_Work to be completed:_
Run through the records and show each line that includes the string "node".

_Input material:_
+++

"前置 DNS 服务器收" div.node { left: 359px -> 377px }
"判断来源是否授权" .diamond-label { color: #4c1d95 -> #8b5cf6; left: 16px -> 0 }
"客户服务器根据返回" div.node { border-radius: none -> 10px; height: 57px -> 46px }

+++

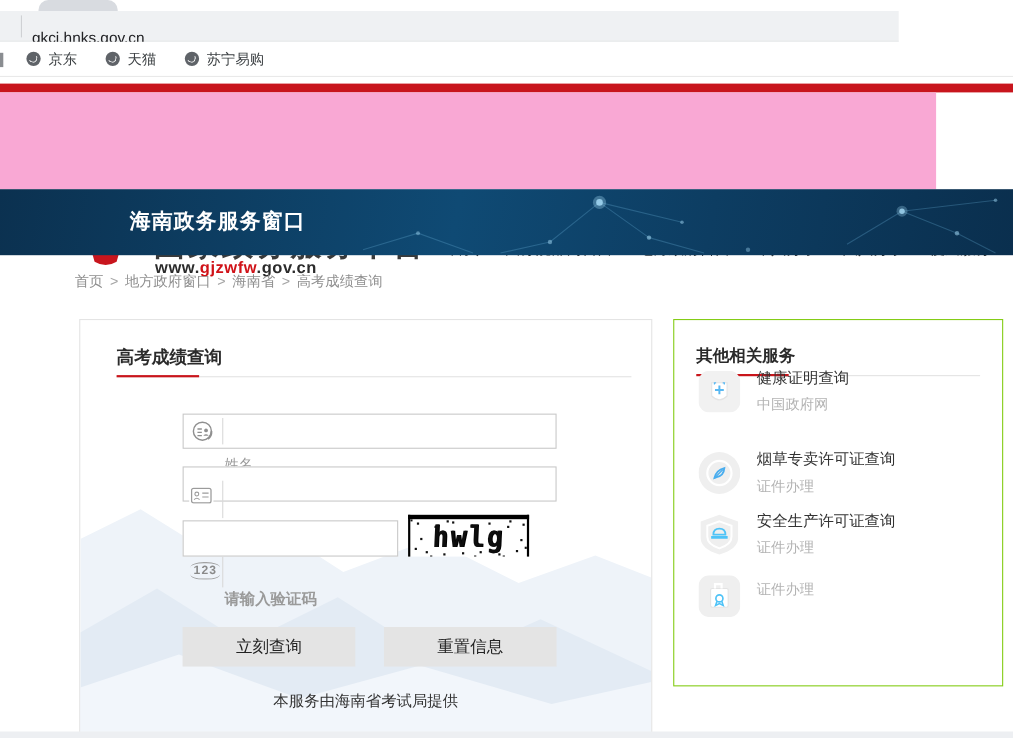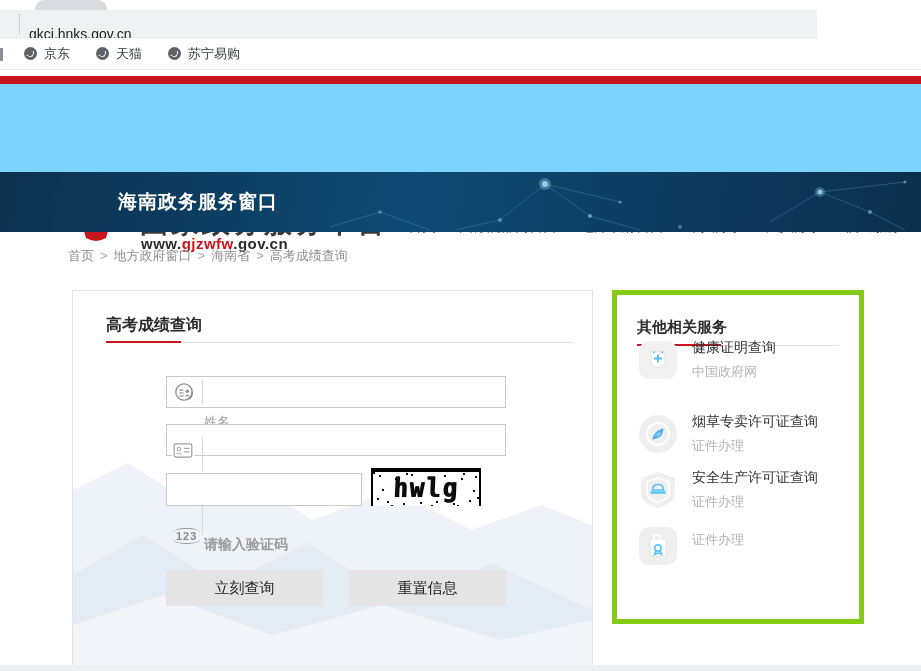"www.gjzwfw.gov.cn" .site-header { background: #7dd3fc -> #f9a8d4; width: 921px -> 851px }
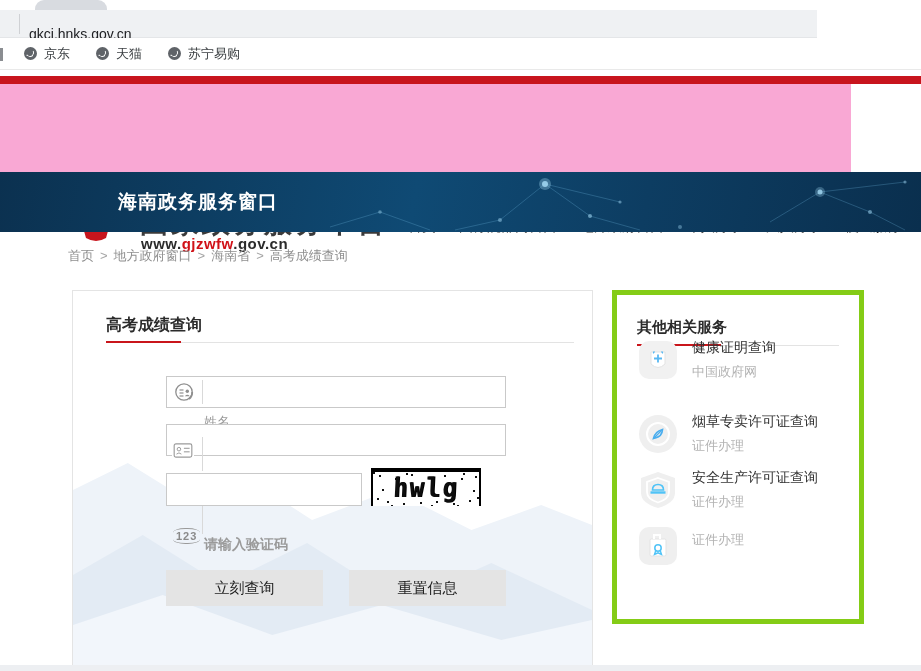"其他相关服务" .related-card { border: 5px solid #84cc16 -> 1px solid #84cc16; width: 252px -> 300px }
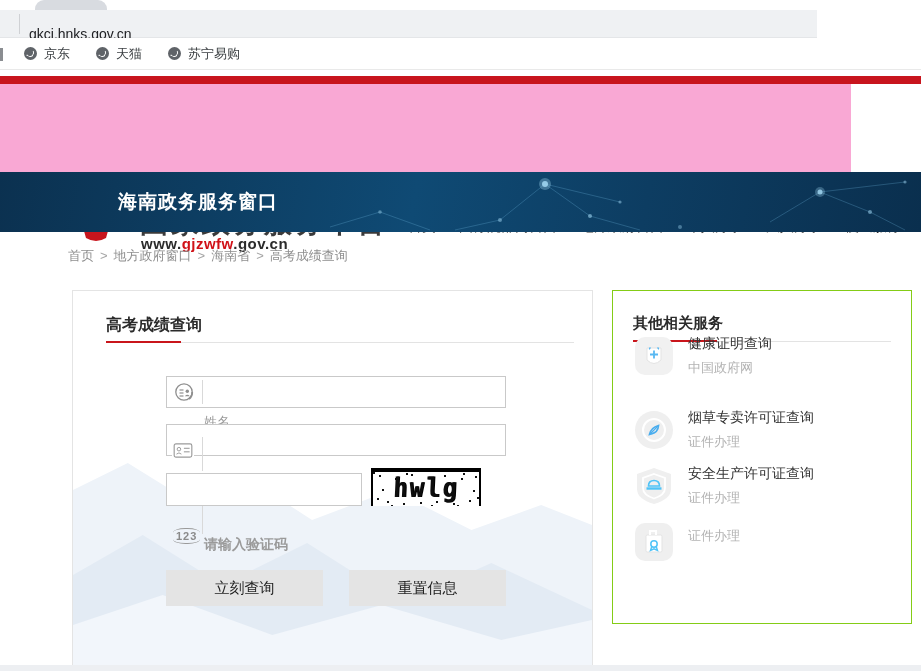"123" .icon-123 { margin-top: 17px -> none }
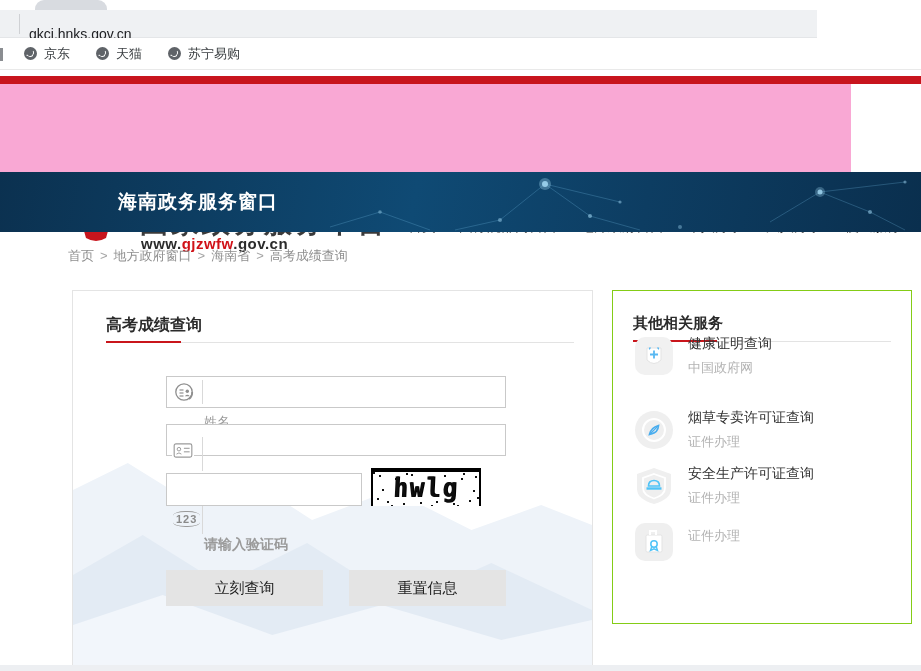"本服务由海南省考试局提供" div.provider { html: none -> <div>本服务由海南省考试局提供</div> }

+++

_Response:_
"前置 DNS 服务器收" div.node { left: 359px -> 377px }
"客户服务器根据返回" div.node { border-radius: none -> 10px; height: 57px -> 46px }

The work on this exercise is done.